ZY-3 three-line array camera has a focal plane design with four CCDs in Forward/Backward and three CCDs in Nadir camera. Strictly speaking, an individual internal calibration model should be built for each CCD. However, by adopting an optical mosaic method with a half transparent and half reflecting mirror, the multiple CCDs can be directly mosaiced into a line with an accuracy of up to 0.3 pixels in Forward, Backward and Nadir cameras, according to the related technical data provided by the satellite designer. After satellite launching, two experiments are conducted for the Forward, Backward, and Nadir camera, respectively. Taking the Nadir camera as an example, in the first experiment each of the three CCDs has its own individual internal calibration model, and in the other experiment, a single internal calibration model is shared by all three CCDs as a whole CCD, and the two experiments are performed using the same ground control points and image. Calculating the differences of the directional angles of all the detectors of the three CCDs determined by two internal calibration results, we found that the differences of all detectors were within 0.2 pixels, which proves that the two experimental results of the three CCDs were very close. Therefore, it is practical to conduct an on-orbit calibration with the three CCDs as a whole CCD, as it is the same for all Forward/Backward and Nadir cameras.

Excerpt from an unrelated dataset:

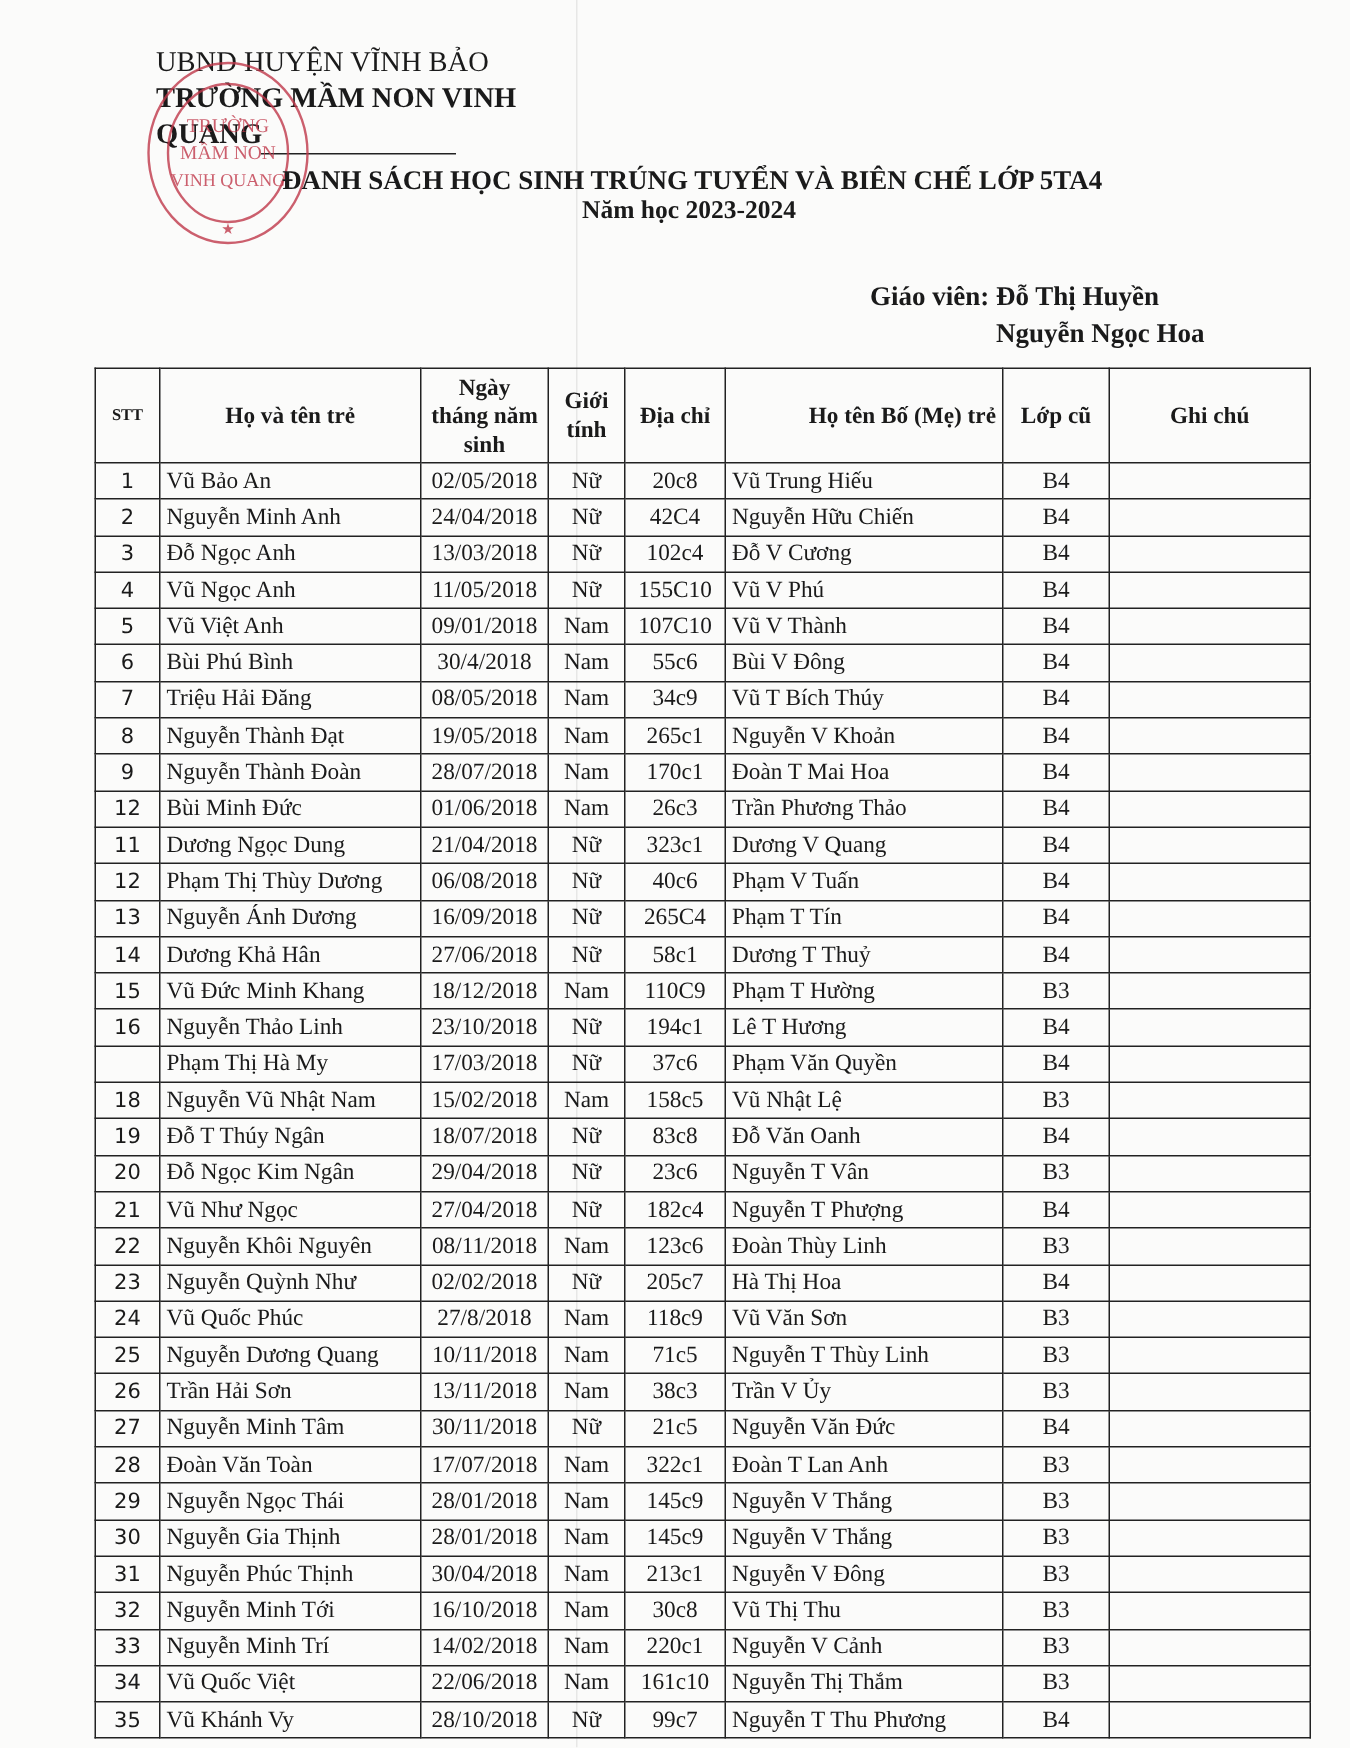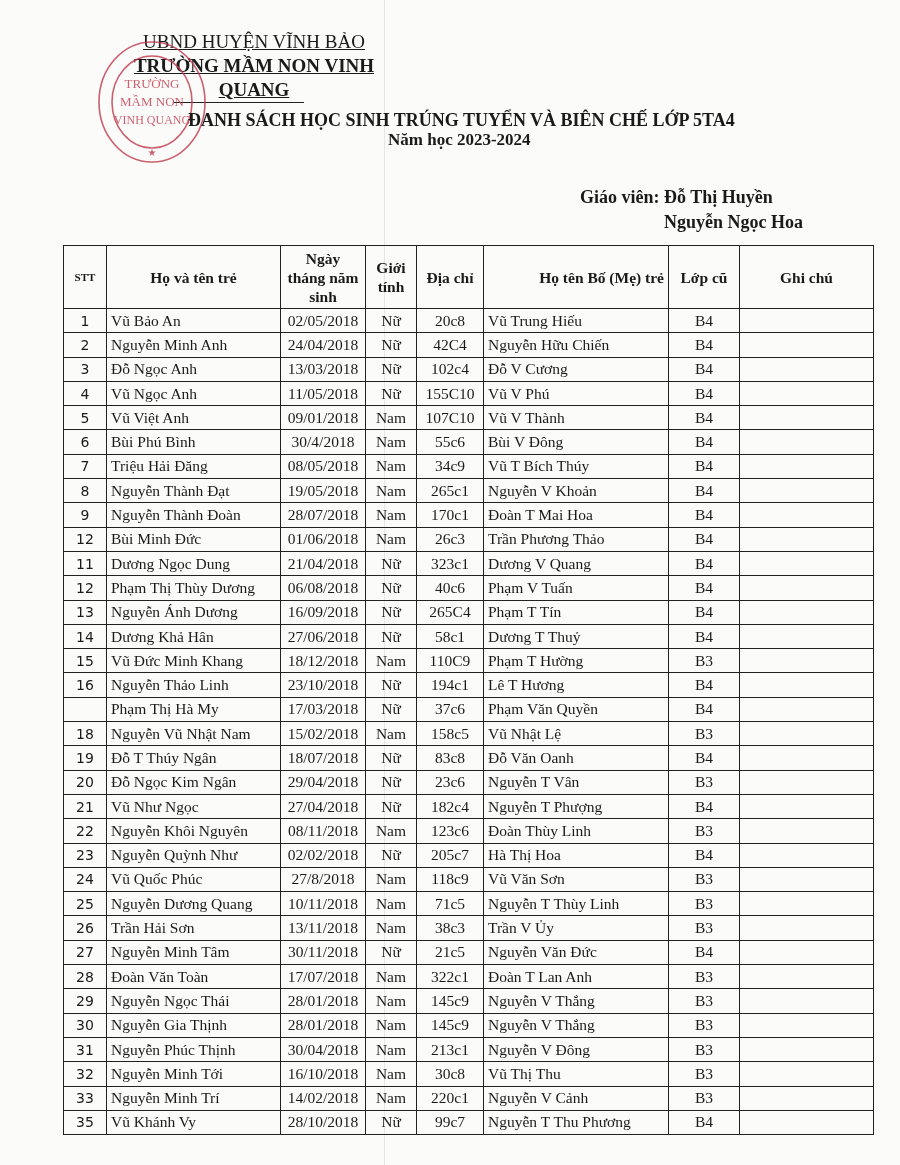"UBND HUYỆN VĨNH BẢO" .header-left { text-align: center -> left; text-decoration: underline -> none }
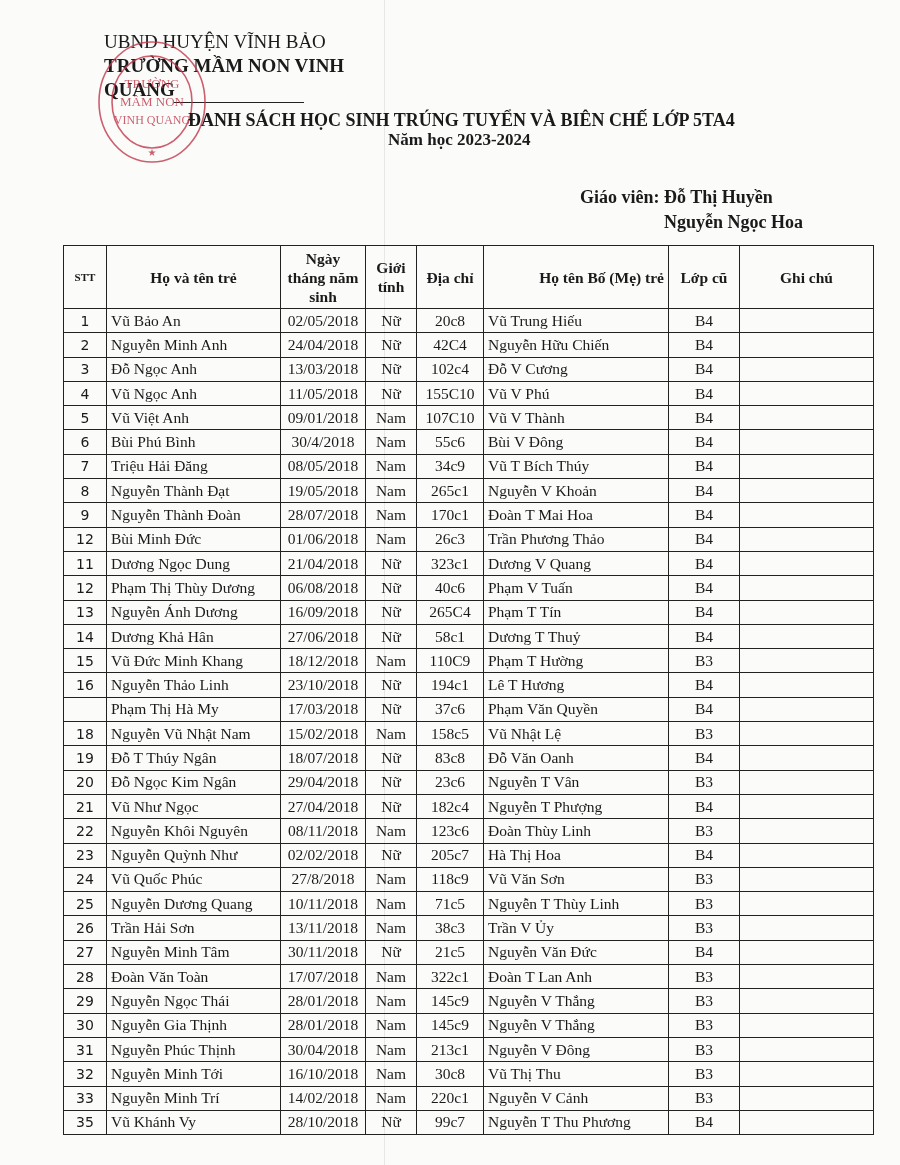"34" tr { html: none -> <tr> <td>34</td> <td>Vũ Quốc Việt</td> <td>22/06/2018</td> <td>Nam</td> <td>161c10</td> <td>Nguyễn Thị Thắm</td> <td>B3</td> <td></td> </tr> }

The characteristics of the model are as follows: (1) Using the directional angle of every linear array CCD detector in the camera’s coordinate system as the calibration parameter can skillfully solve the problem that the physical distortion parameters of the camera could not be calibrated precisely because the principle optical axis cannot be accurately determined due to close coupling between the external and internal system errors. Although the internal system errors are partially included in the external calibration results, resulting in inaccurate measurements in the direction of the three axes of the camera’s coordinate system, this does not hamper the calculation of the internal calibration parameters. Via coupling with the internal and external calibration parameters, the systematic geometric error can still be precisely eliminated to restore the precise direction of every CCD detector in space (somewhat of a combination and redistribution of the systematic errors); (2) A cubic polynomial is adopted to describe the directional angle of every CCD detector, the internal calibration parameters are coefficients of a cubic polynomial, and have high orthogonality and low correlation.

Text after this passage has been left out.